__TO DO__.
Tally every line of the material that includes "ИЗДЕЛИЯМИ", then give the tally and nothing else.

__EXTRACTED ENTRIES__.
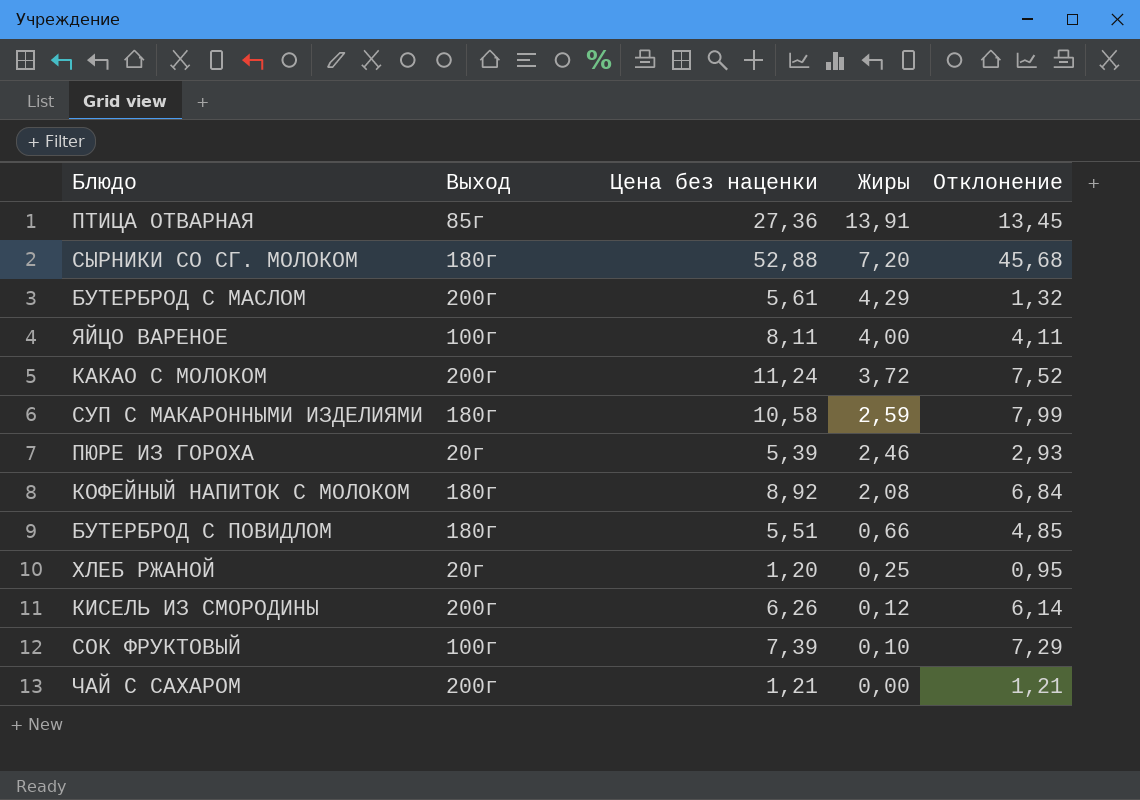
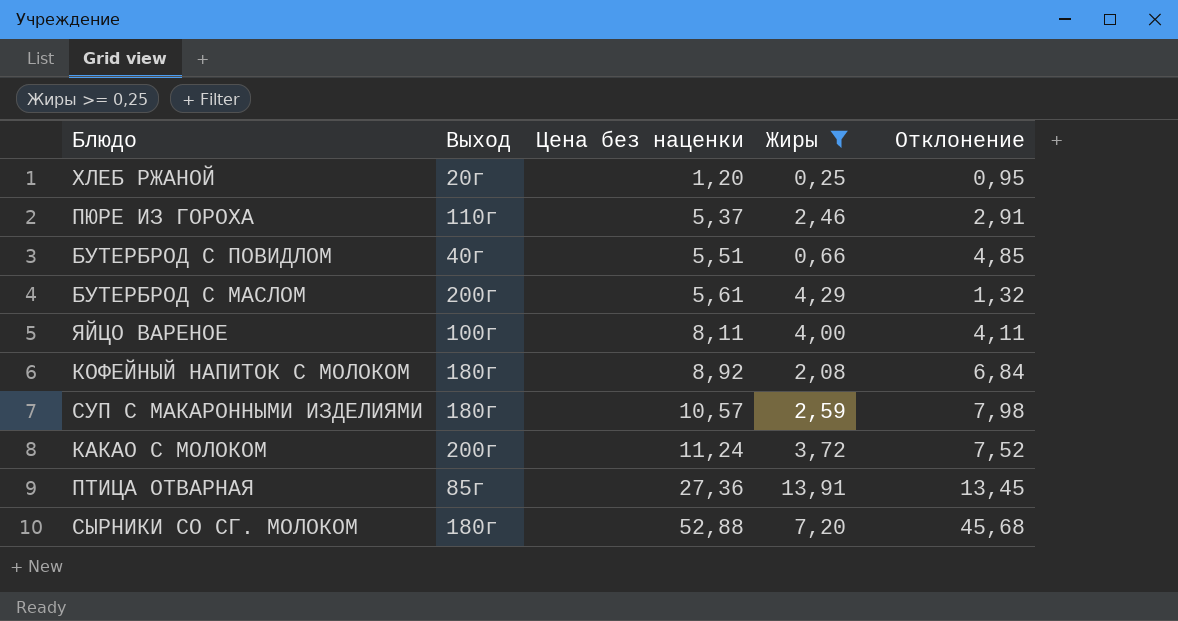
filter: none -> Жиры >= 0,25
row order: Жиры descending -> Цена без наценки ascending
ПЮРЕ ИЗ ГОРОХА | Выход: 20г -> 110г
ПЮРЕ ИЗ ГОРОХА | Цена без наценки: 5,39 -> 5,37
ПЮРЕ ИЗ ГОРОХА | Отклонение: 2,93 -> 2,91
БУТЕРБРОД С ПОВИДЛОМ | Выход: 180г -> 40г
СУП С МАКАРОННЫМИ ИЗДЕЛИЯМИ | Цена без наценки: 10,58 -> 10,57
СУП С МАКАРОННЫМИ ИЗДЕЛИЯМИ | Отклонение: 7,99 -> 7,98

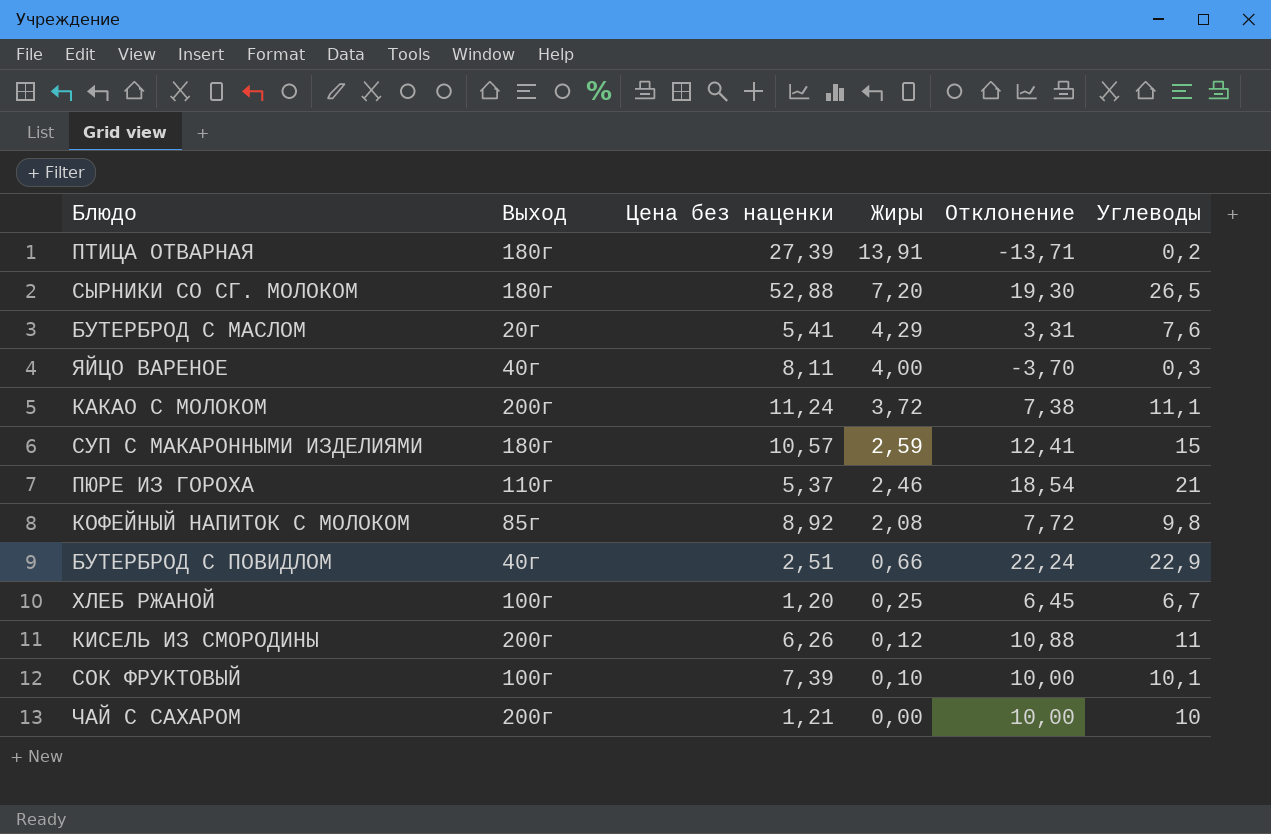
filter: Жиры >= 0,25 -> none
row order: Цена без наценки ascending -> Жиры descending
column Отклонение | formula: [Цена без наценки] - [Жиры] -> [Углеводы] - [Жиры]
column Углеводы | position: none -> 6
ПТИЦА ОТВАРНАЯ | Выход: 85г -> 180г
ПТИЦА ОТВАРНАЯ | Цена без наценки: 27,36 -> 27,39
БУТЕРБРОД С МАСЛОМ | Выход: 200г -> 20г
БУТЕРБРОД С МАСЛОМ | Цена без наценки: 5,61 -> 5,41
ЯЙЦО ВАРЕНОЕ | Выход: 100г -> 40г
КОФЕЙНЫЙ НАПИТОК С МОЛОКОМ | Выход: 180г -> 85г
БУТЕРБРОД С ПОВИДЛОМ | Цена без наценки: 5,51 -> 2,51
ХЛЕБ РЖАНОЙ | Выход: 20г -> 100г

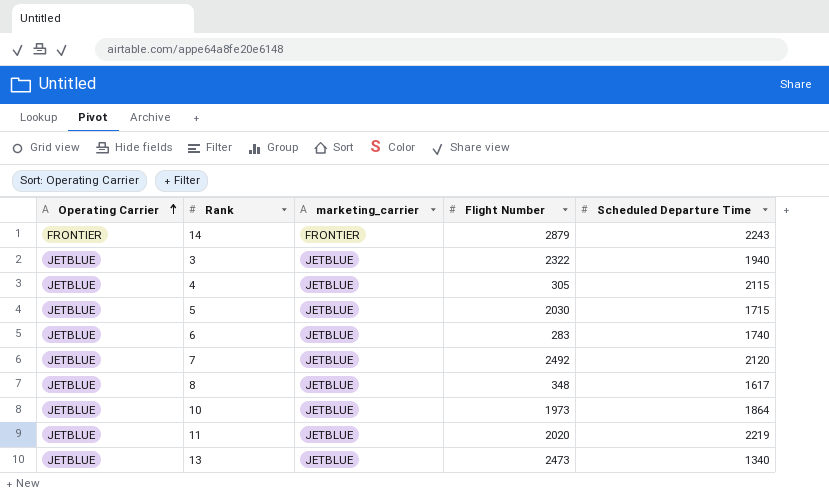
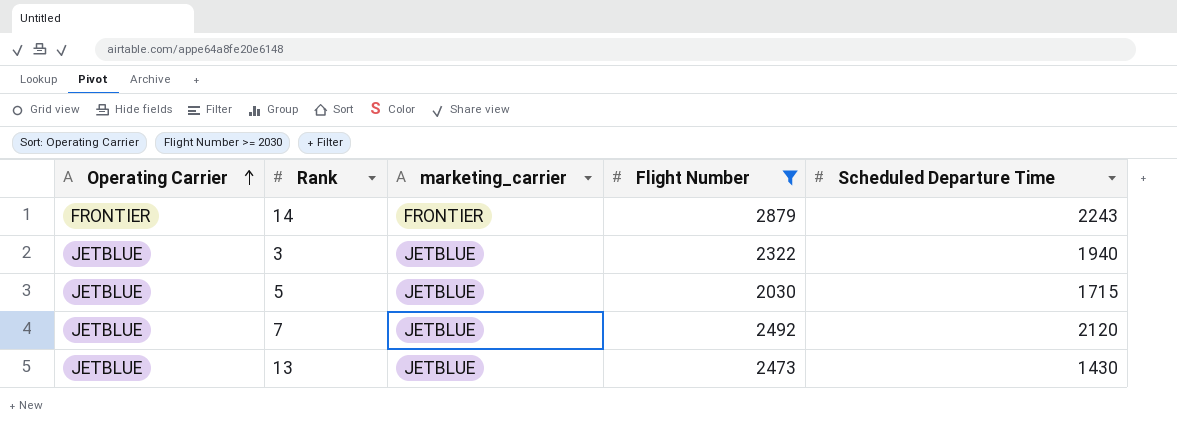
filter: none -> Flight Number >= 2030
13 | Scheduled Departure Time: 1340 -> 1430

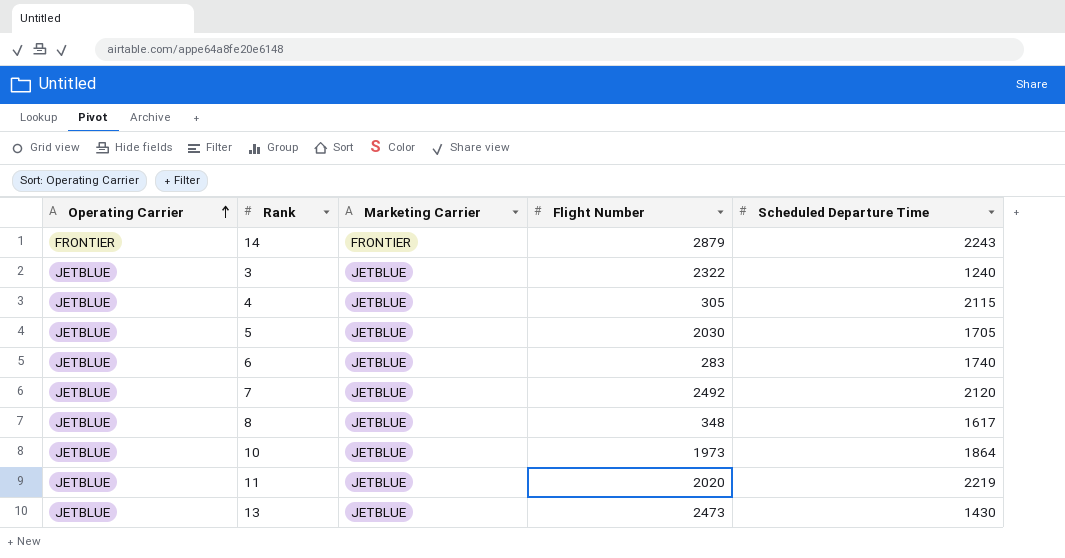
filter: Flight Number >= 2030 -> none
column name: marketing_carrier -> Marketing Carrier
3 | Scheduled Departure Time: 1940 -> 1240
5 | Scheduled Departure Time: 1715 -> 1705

__COMPLETED TASK__.
2